Tokens are going multichain, and it’s getting easier
One candidate solution is Axelar’s new Interchain Token Service, which automates the process of deploying across EVM-based networks
Axelar and fotaro100/Shutterstock, Adobe modified by Blockworks
Launching a token on any given blockchain is generally not difficult or complicated. But launching a token across multiple chains has been more of a challenge.
Referring to a “native chain” in contrast to a “bridged” or “wrapped” version of a token is the status quo today.
A new service from general message passing protocol Axelar aims to change that, making it trivially easy to launch tokens on any or all of its supported networks with no coding skills required.
Called the Interchain Token Service (ITS), the new tool maintains the fungibility and properties of any ERC-20 token, while allowing them to move across any of the EVM-compatible blockchains in Axelar’s orbit — 15 chains currently, with more on the way.
ITS is permissionless to use and tokens also enjoy trust-minimized bridging using a “mint and burn” mechanism, features which don’t currently exist in the industry according to Axelar’s DeFi head Jason Ma.
“The other alternative solution today on the market is LayerZero OFT, but oft is not a code free solution, and based on the feedback we heard from developers, it can take anywhere between like a week of work to like months of work,” Ma told Blockworks.
Read more: LayerZero’s wstETH bridge deployment draws Lido DAO ire
Frax, which is about to launch its own Ethereum rollup, Fraxtal is among the first to use ITS. Nader Ghazvini, co-founder of Fraxtal, hopes the service will help attract developers to its new chain.
“Integrating Interchain Token Service from the start, the Fraxtal layer-2 enables seamless, no-code interoperability for many builders joining at the ground floor,” Ghazvini said in a statement.
ITS can be used to deploy a new token across multiple chains in one step, but it also encompasses “token manager” which can unify the deployment of native tokens that are already on multiple chains.
That puts it in the same category as Circle’s cross-chain transfer protocol (CCTP) used to bridge native USDC between chains, only without the centralized counterparty.
“It’s essentially a decentralized open-source CCTP that any protocol can use and deploy themselves,” Ma said.
Read more: Circle moves native USDC offering to Cosmos mainnet
The token manager can be used by teams looking to link native token deployments, for example, to fulfill compliance requirements.

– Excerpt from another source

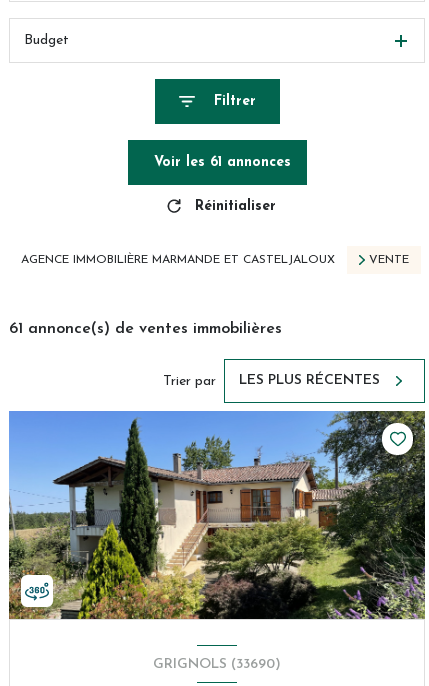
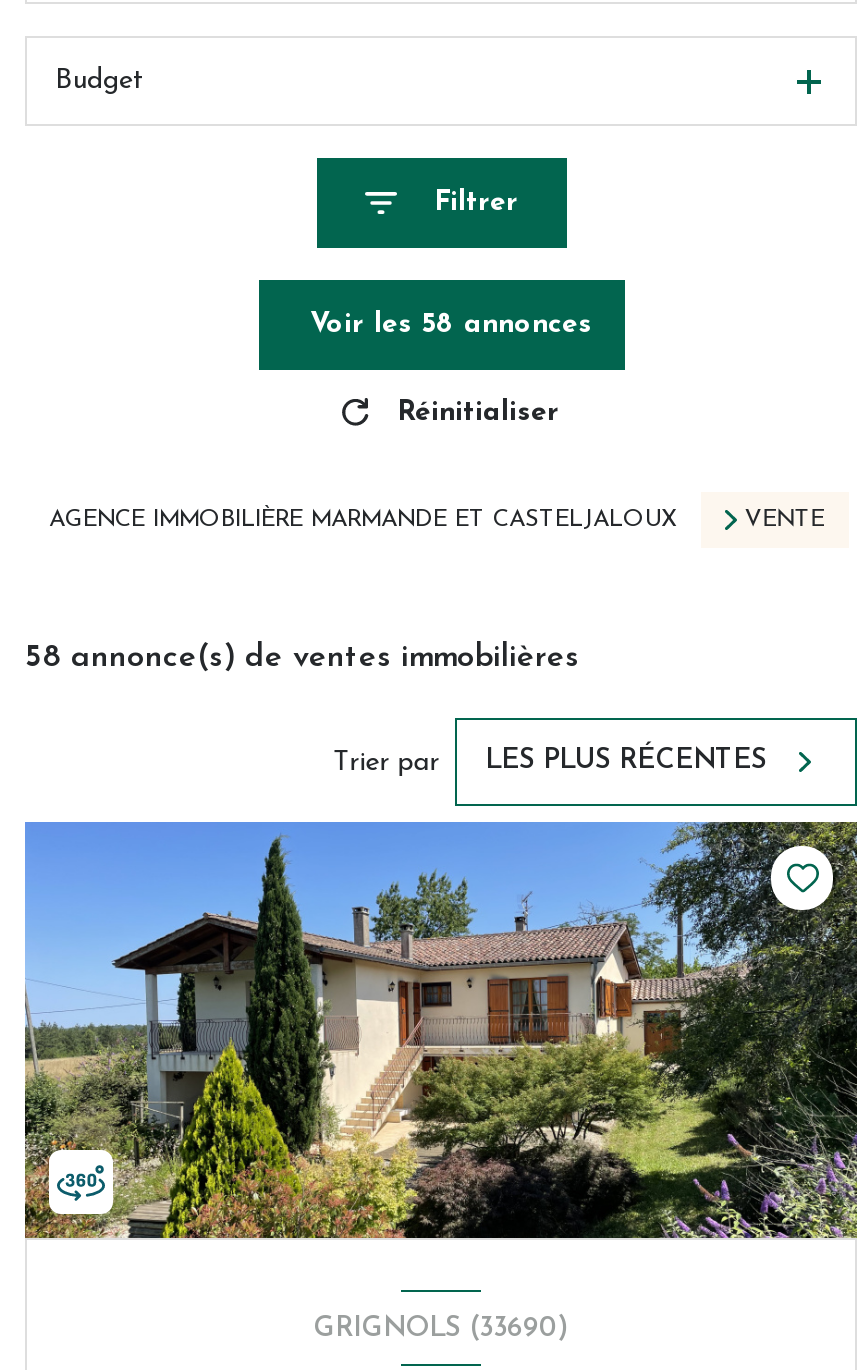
- Voir les 61 annonces
+ Voir les 58 annonces

- 61 annonce(s) de ventes immobilières
+ 58 annonce(s) de ventes immobilières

“For the chains that they consider strategically important with lots of liquidity, they want to natively mint,” Ma said, offering Ethereum, Polygon and Arbitrum as examples. For other chains, “they can just use ITS off-the-shelf and use an Axelar-version of that token on the other chains, and it would still be fully interoperable,” he said.
Only EVM-chains are supported for now, but Axelar — itself a Cosmos chain — plans to expand the service to the Cosmos Interchain later this year.